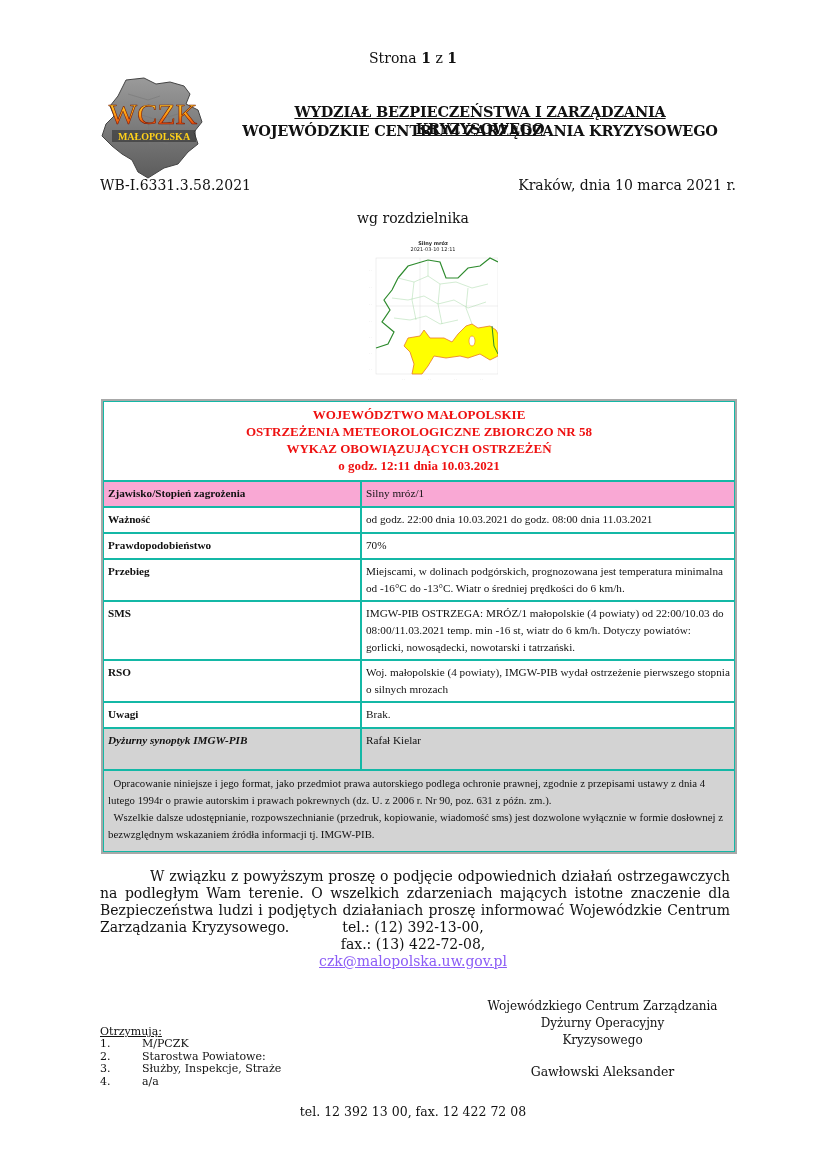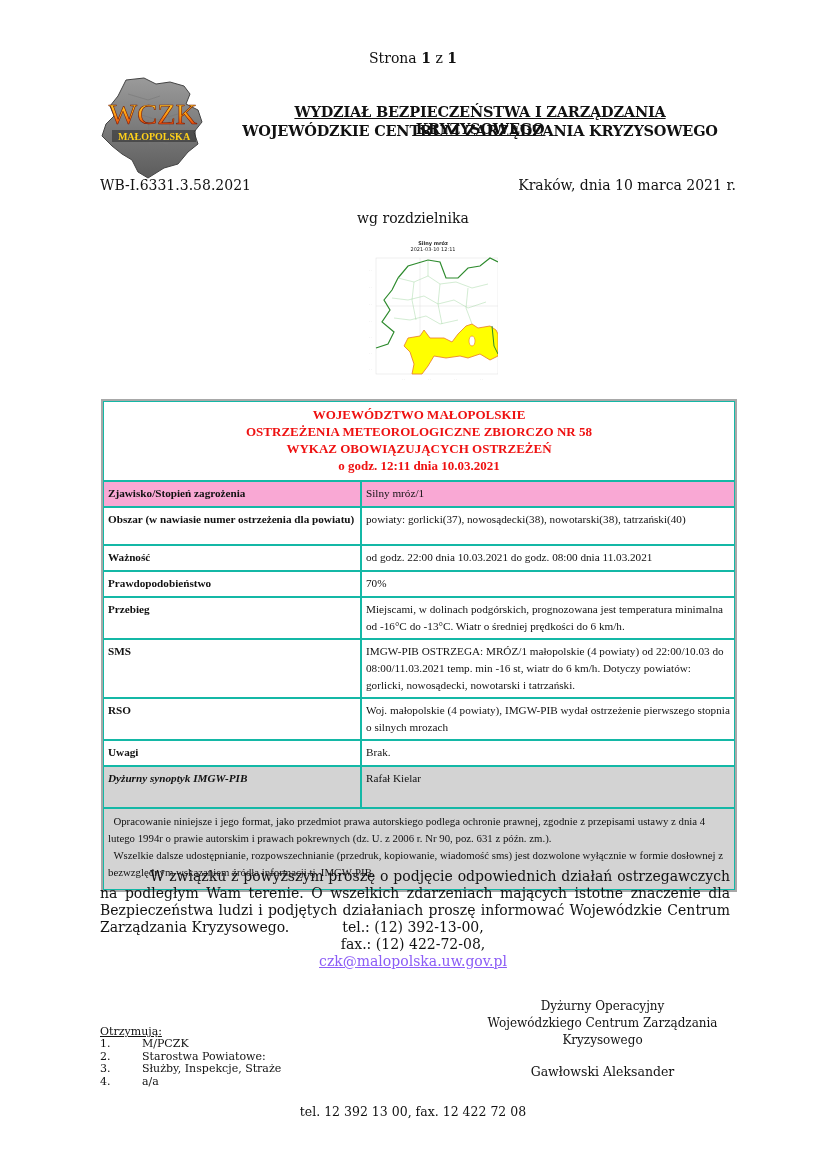--- a/index.html
+++ b/index.html
@@ -142,10 +142,6 @@
     <td class="lbl">Zjawisko/Stopień zagrożenia</td>
     <td>Silny mróz/1</td>
   </tr>
-  <tr class="row-h2">
-    <td class="lbl">Obszar (w nawiasie numer ostrzeżenia dla powiatu)</td>
-    <td>powiaty: gorlicki(37), nowosądecki(38), nowotarski(38), tatrzański(40)</td>
-  </tr>
   <tr class="row-h1">
     <td class="lbl">Ważność</td>
     <td>od godz. 22:00 dnia 10.03.2021 do godz. 08:00 dnia 11.03.2021</td>

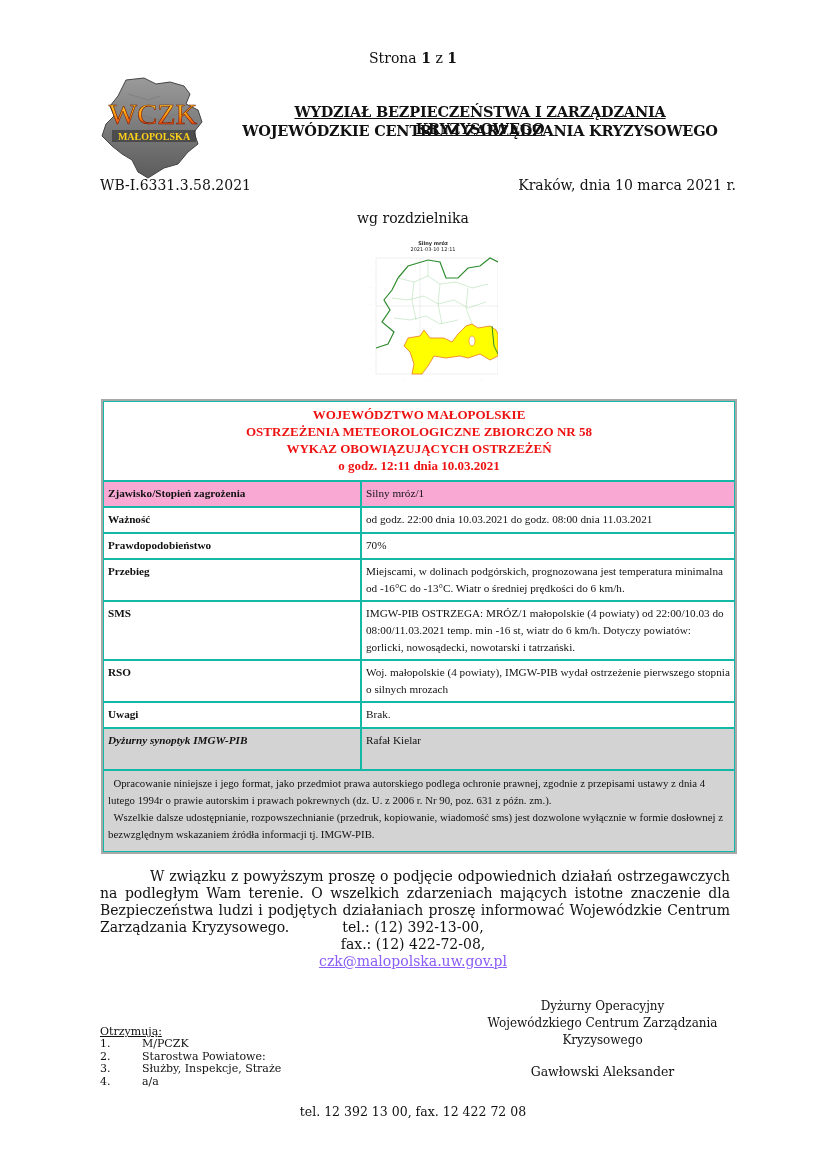--- a/index.html
+++ b/index.html
@@ -181,7 +181,7 @@
 
 <div class="abs body-para">W związku z powyższym proszę o podjęcie odpowiednich działań ostrzegawczych na podległym Wam terenie. O wszelkich zdarzeniach mających istotne znaczenie dla Bezpieczeństwa ludzi i podjętych działaniach proszę informować Wojewódzkie Centrum Zarządzania Kryzysowego.</div>
 <div class="abs contact" style="top:919px;">tel.:  (12) 392-13-00,</div>
-<div class="abs contact" style="top:936px;">fax.:  (12) 422-72-08,</div>
+<div class="abs contact" style="top:936px;">fax.:  (13) 422-72-08,</div>
 <div class="abs contact" style="top:953px;">
   <span class="email">czk@malopolska.uw.gov.pl</span>
 </div>

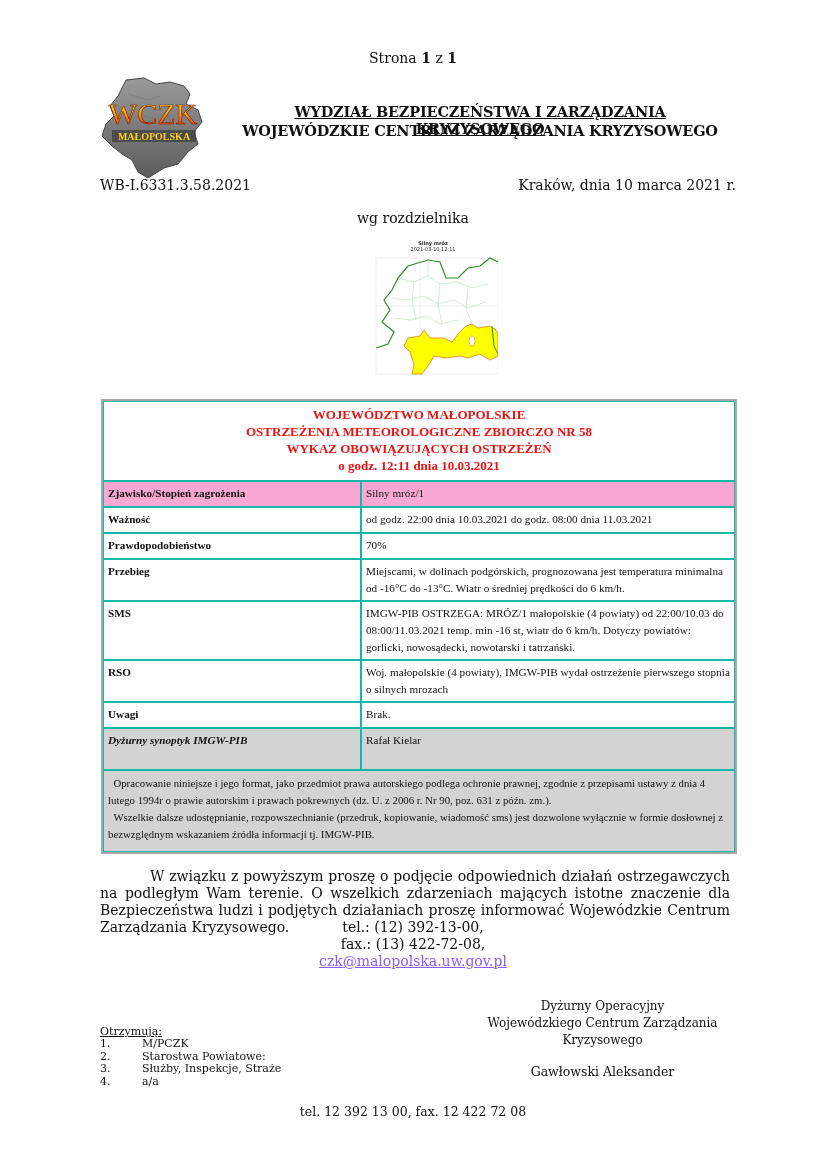--- a/index.html
+++ b/index.html
@@ -207,8 +207,8 @@
 </ul>
 
 <div class="abs signature">
+  <div>Wojewódzkiego Centrum Zarządzania</div>
   <div>Dyżurny Operacyjny</div>
-  <div>Wojewódzkiego Centrum Zarządzania</div>
   <div>Kryzysowego</div>
 </div>
 <div class="abs signer">Gawłowski Aleksander</div>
◆ ◆ ◆ ◆ ◆ ◆ ◆
EXERCISE GOAL:
Copy the records exactly, leaving out every picture.

WORKED SOLUTION:
--- a/index.html
+++ b/index.html
@@ -142,10 +142,6 @@
     <td class="lbl">Zjawisko/Stopień zagrożenia</td>
     <td>Silny mróz/1</td>
   </tr>
-  <tr class="row-h2">
-    <td class="lbl">Obszar (w nawiasie numer ostrzeżenia dla powiatu)</td>
-    <td>powiaty: gorlicki(37), nowosądecki(38), nowotarski(38), tatrzański(40)</td>
-  </tr>
   <tr class="row-h1">
     <td class="lbl">Ważność</td>
     <td>od godz. 22:00 dnia 10.03.2021 do godz. 08:00 dnia 11.03.2021</td>

--- a/index.html
+++ b/index.html
@@ -181,7 +181,7 @@
 
 <div class="abs body-para">W związku z powyższym proszę o podjęcie odpowiednich działań ostrzegawczych na podległym Wam terenie. O wszelkich zdarzeniach mających istotne znaczenie dla Bezpieczeństwa ludzi i podjętych działaniach proszę informować Wojewódzkie Centrum Zarządzania Kryzysowego.</div>
 <div class="abs contact" style="top:919px;">tel.:  (12) 392-13-00,</div>
-<div class="abs contact" style="top:936px;">fax.:  (12) 422-72-08,</div>
+<div class="abs contact" style="top:936px;">fax.:  (13) 422-72-08,</div>
 <div class="abs contact" style="top:953px;">
   <span class="email">czk@malopolska.uw.gov.pl</span>
 </div>

--- a/index.html
+++ b/index.html
@@ -207,8 +207,8 @@
 </ul>
 
 <div class="abs signature">
+  <div>Wojewódzkiego Centrum Zarządzania</div>
   <div>Dyżurny Operacyjny</div>
-  <div>Wojewódzkiego Centrum Zarządzania</div>
   <div>Kryzysowego</div>
 </div>
 <div class="abs signer">Gawłowski Aleksander</div>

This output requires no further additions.